In the wake of arrests and seeking more suspects, Thai police awarded themselves a 3 million baht, or £55,000, reward offered to the public for tips leading to the arrest of suspects/
Somyot Poompanmoung, the national police chief, said that he was taking the unusual step of giving the reward to the police force both to motivate his officers and to show that Thailand’s police are good at their job.
“This money should be given to officials who did their job,” he said at a news conference as aides brought out stacks of 1,000 baht notes.
It was not immediately clear how the money would be distributed to police officers.The suspected Turkish connection to the blast has fuelled suspicion that the worst terrorist atrocity in Bangkok’s history might have been carried out by or with support from an extremist faction called the Grey Wolves.
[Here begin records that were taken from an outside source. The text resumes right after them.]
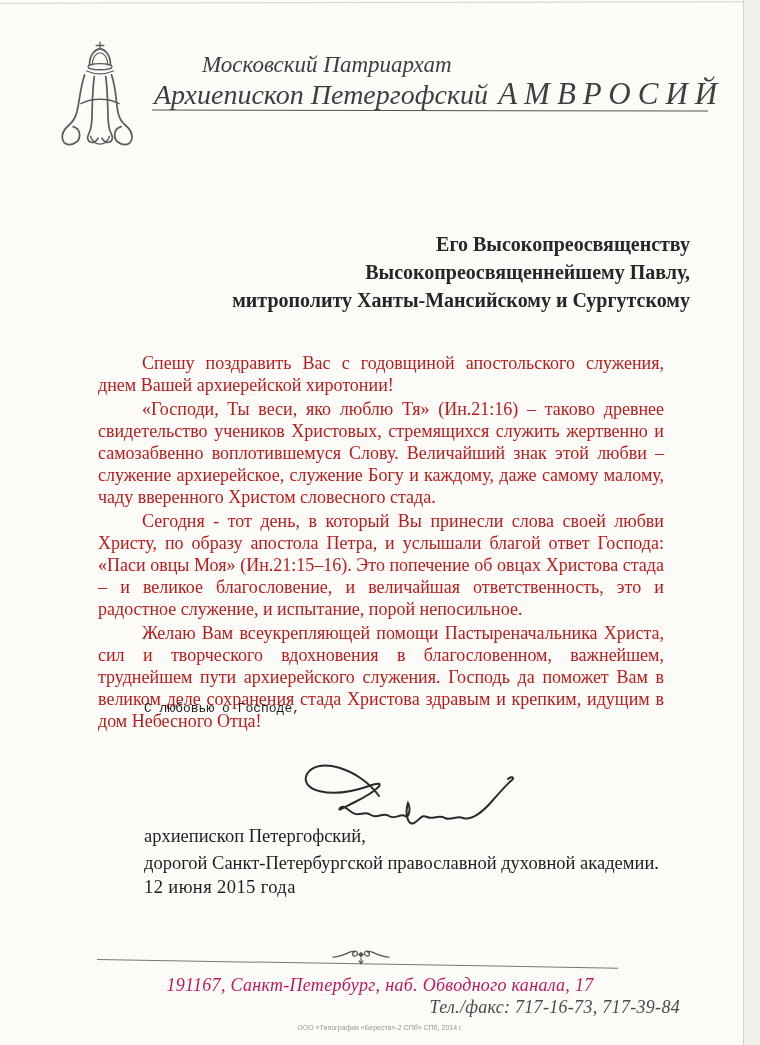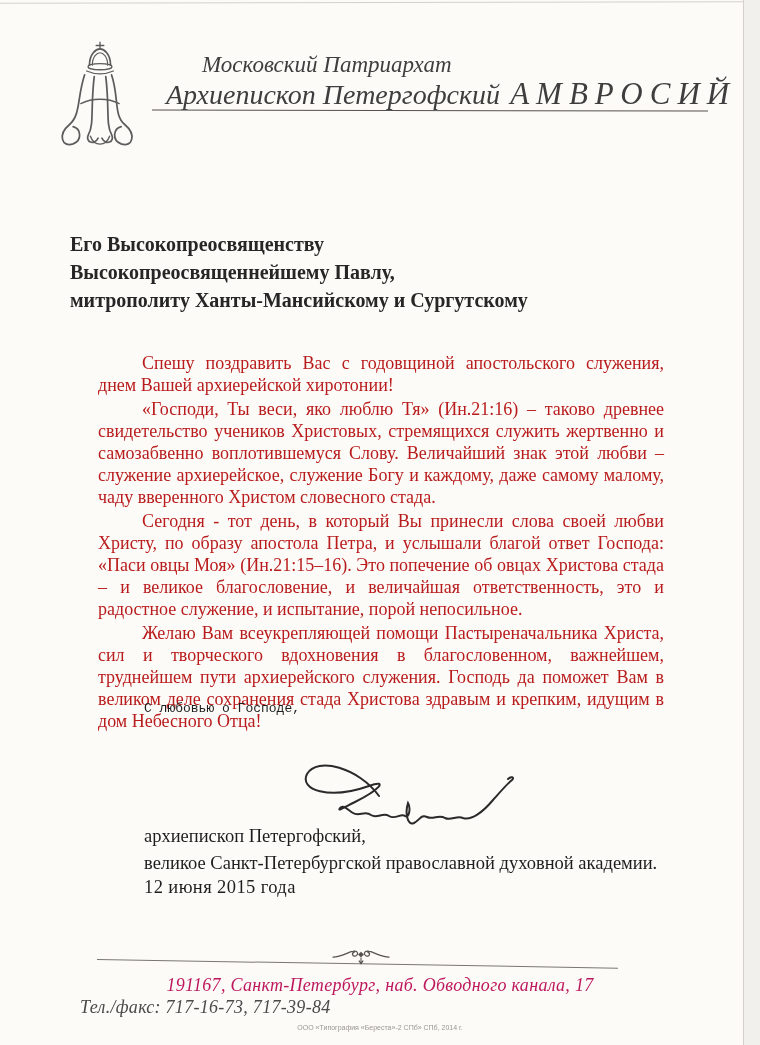--- a/index.html
+++ b/index.html
@@ -18,7 +18,7 @@
   
   .lh-script{font-style:italic;color:#3e3e3e;white-space:nowrap;}
   .lh-line1{left:202px;top:52px;font-size:23px;}
-  .lh-line2{left:154px;top:76px;font-size:28px;margin-left:12px;}
+  .lh-line2{left:154px;top:76px;font-size:28px;}
   .lh-name{font-size:31px;letter-spacing:7px;margin-left:10px;}
   .lh-underline{left:152px;top:110px;width:556px;height:0;border-top:1px solid #55514d;transform:rotate(0.1deg);}
   .lh-line3{left:172px;top:114px;font-size:20px;letter-spacing:-0.2px;}

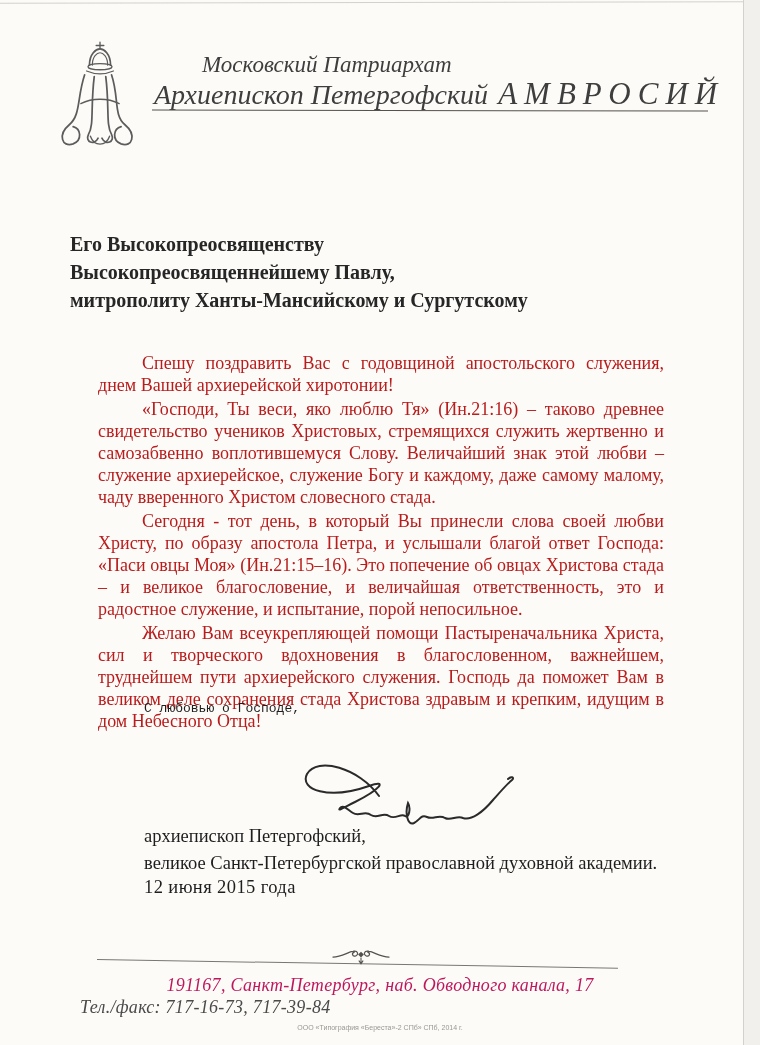--- a/index.html
+++ b/index.html
@@ -24,7 +24,7 @@
   .lh-line3{left:172px;top:114px;font-size:20px;letter-spacing:-0.2px;}
 
   
-  .recipient{left:70px;top:230px;width:620px;text-align:left;font-weight:bold;font-size:20px;line-height:28px;color:#262626;}
+  .recipient{left:70px;top:230px;width:620px;text-align:right;font-weight:bold;font-size:20px;line-height:28px;color:#262626;}
   .salutation{left:70px;top:312px;width:620px;text-align:center;font-weight:bold;font-size:20px;color:#262626;}
 
   

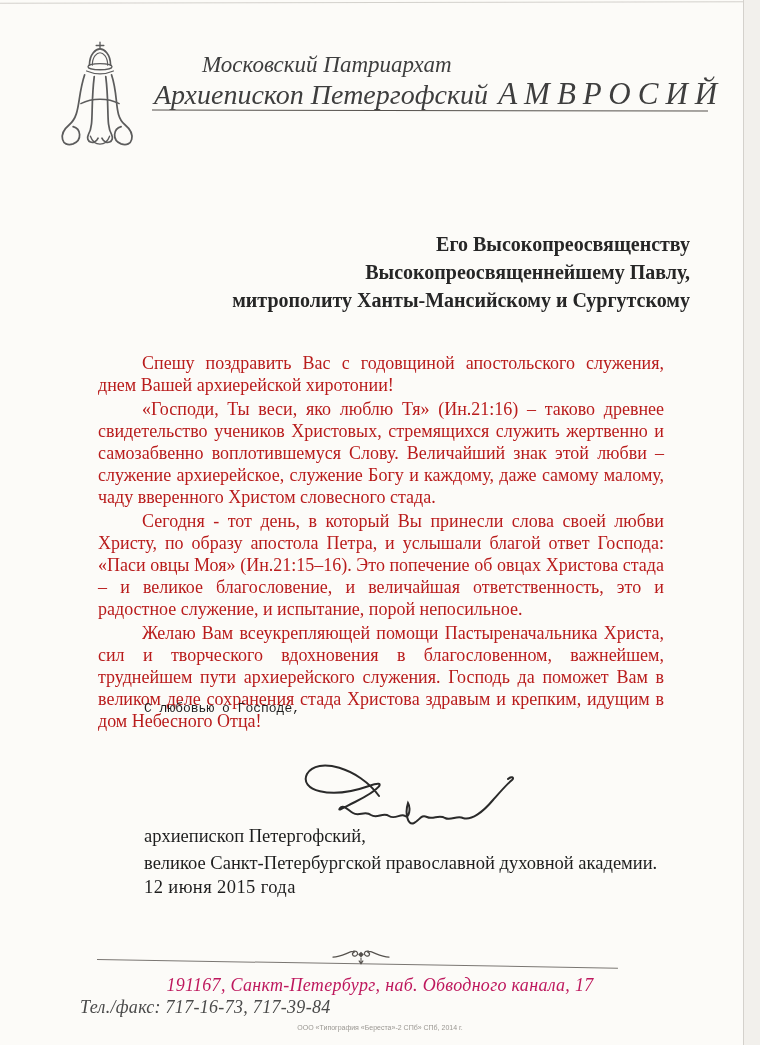--- a/index.html
+++ b/index.html
@@ -100,7 +100,7 @@
 
   <div class="abs signoff">
     <div>архиепископ Петергофский,</div>
-    <div>великое Санкт-Петербургской православной духовной академии.</div>
+    <div>дорогой Санкт-Петербургской православной духовной академии.</div>
   </div>
   <div class="abs date-line">12 июня 2015 года</div>
 

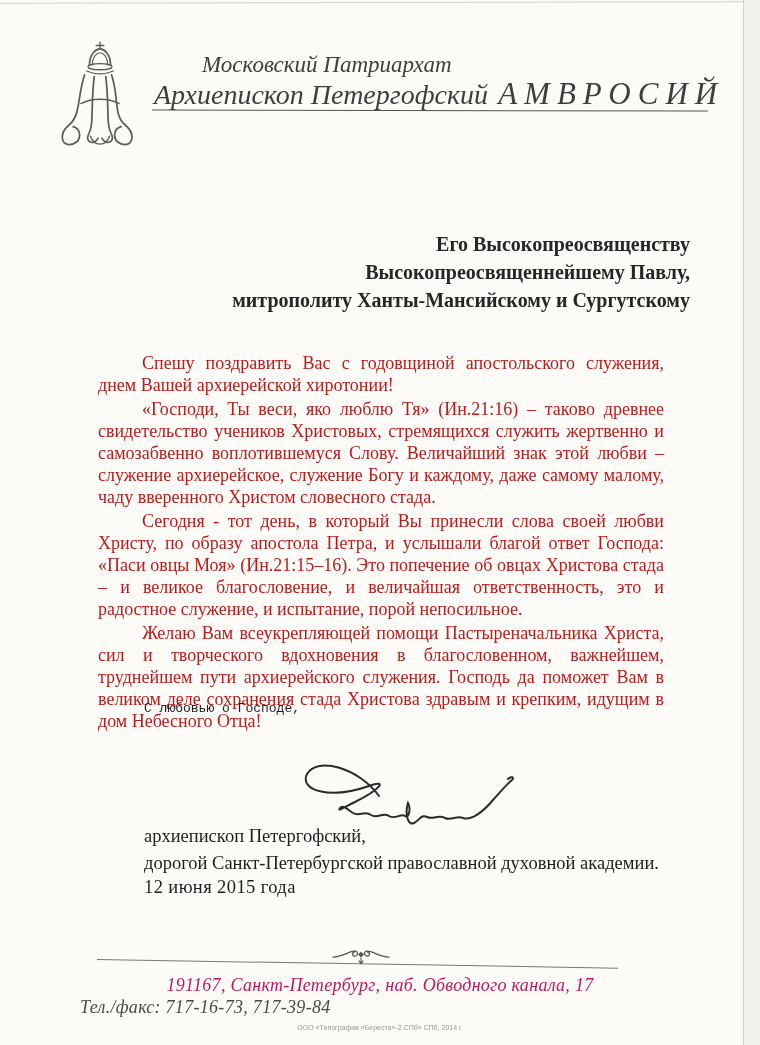--- a/index.html
+++ b/index.html
@@ -41,7 +41,7 @@
   .footer-rule{left:97px;top:959px;width:521px;height:0;border-top:1.3px solid #7a7672;transform:rotate(0.95deg);transform-origin:left top;}
   .footer-ornament{left:332px;top:948px;width:58px;height:19px;}
   .footer-address{left:80px;top:975px;width:600px;text-align:center;font-style:italic;font-size:18px;color:#be185d;letter-spacing:.3px;}
-  .footer-phone{left:80px;top:997px;width:600px;text-align:left;font-style:italic;font-size:18px;color:#4a4a4a;letter-spacing:.3px;}
+  .footer-phone{left:80px;top:997px;width:600px;text-align:right;font-style:italic;font-size:18px;color:#4a4a4a;letter-spacing:.3px;}
   .footer-imprint{left:180px;top:1024px;width:400px;text-align:center;font-size:7px;color:#9a9792;font-family:"Liberation Sans","DejaVu Sans",sans-serif;}
 
   .emblem{left:52px;top:40px;width:96px;height:108px;}

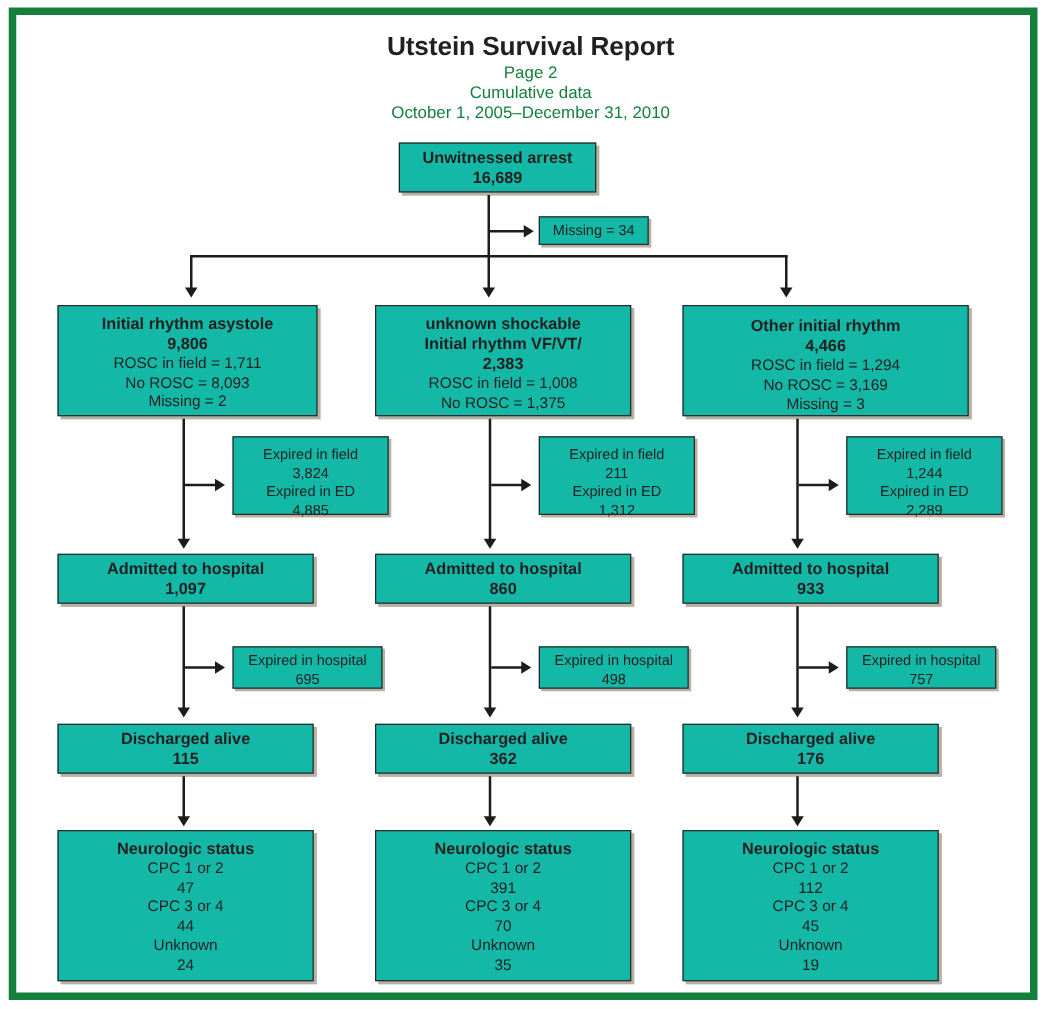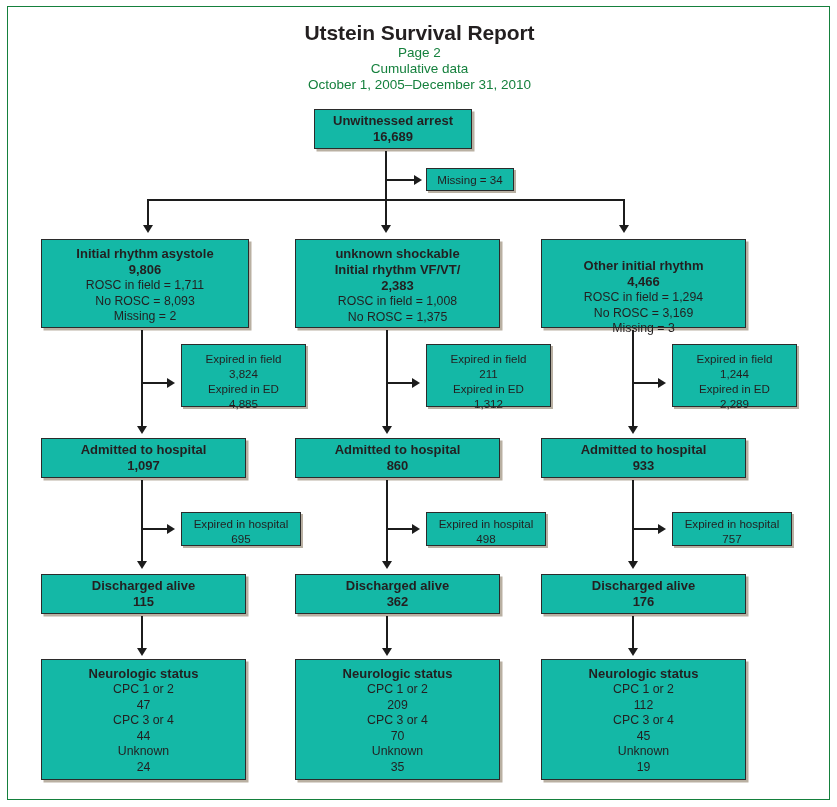--- a/index.html
+++ b/index.html
@@ -19,7 +19,7 @@
     position: absolute;
     left: 7px; top: 6px;
     width: 823px; height: 794px;
-    border: 1px solid #15803d;
+    border: 6px solid #15803d;
     background: #ffffff;
   }
 

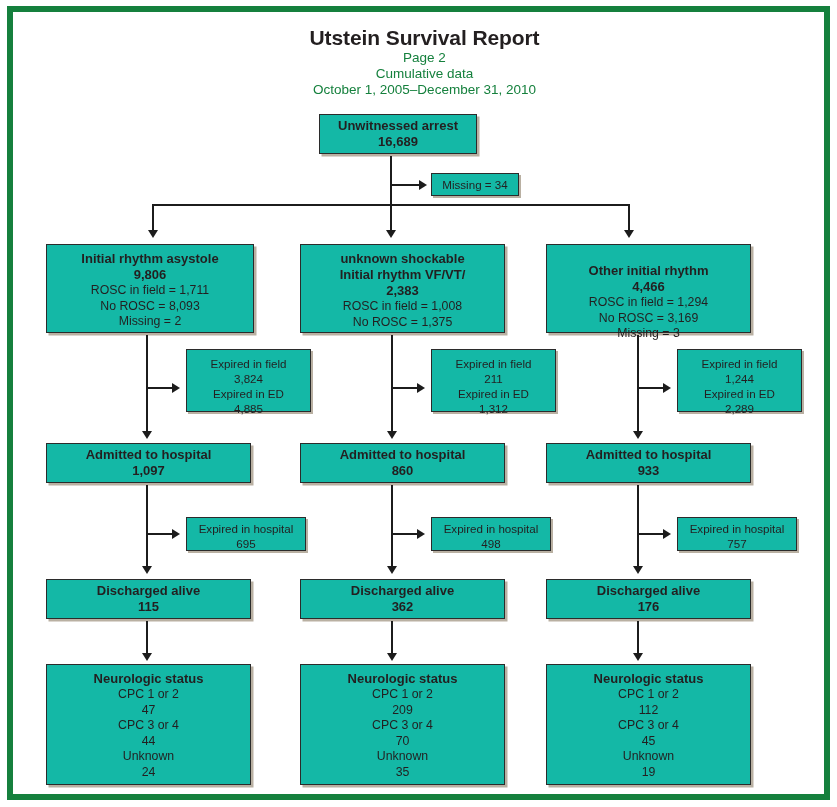--- a/index.html
+++ b/index.html
@@ -236,7 +236,7 @@
     <span class="sub">35</span>
   </div>
 
-  <div class="node" style="left:533px; top:232px; width:205px; height:89px; padding-top:18px;">
+  <div class="node" style="left:533px; top:232px; width:229px; height:89px; padding-top:8px;">
     <span class="ttl">Other initial rhythm</span>
     <span class="val">4,466</span>
     <span class="sub">ROSC in field = 1,294</span>

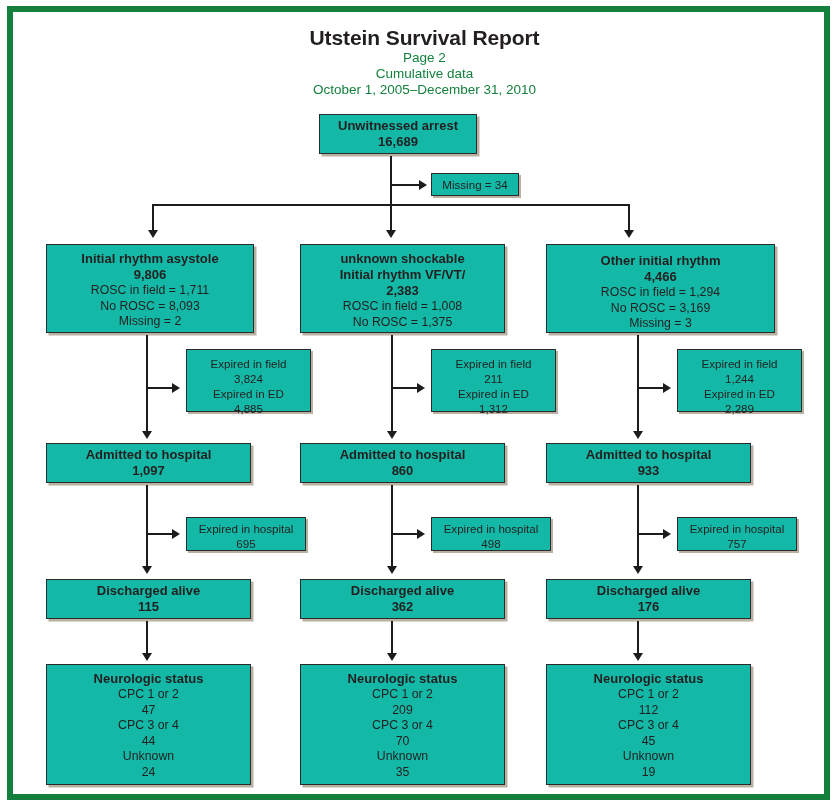--- a/index.html
+++ b/index.html
@@ -229,7 +229,7 @@
   <div class="node" style="left:287px; top:652px; width:205px; height:121px; padding-top:6px;">
     <span class="ttl">Neurologic status</span>
     <span class="sub">CPC 1 or 2</span>
-    <span class="sub">209</span>
+    <span class="sub">391</span>
     <span class="sub">CPC 3 or 4</span>
     <span class="sub">70</span>
     <span class="sub">Unknown</span>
The ultra-nationalist Right-wing Turkish terrorist group might have committed the atrocity in retaliation after Thailand recently deported a group of ethnic Turkic Uighurs to China in the face of protests.
There have been no claims of responsibility for the bombing, that claimed the lives of six Thais and 14 visiting ethnic Chinese Asian tourists. Thais and Chinese could be targets for the Grey Wolves, security analysts noted.
Thai police said they believed that the suspect detained on Saturday was part of crime group that supplied counterfeit documents to illegal migrants. But a claim by police that the bomb attack could have been conducted in retaliation for a recent crackdown by Thai authorities on such crime gangs was greeted with scepticism by security experts.
The ruling junta has been keen to play down any suggestion the attack was launched by international terrorists or specifically targeted Chinese tourists.
They have said that they believe that the bombings were the work of a network of foreigners and Thais.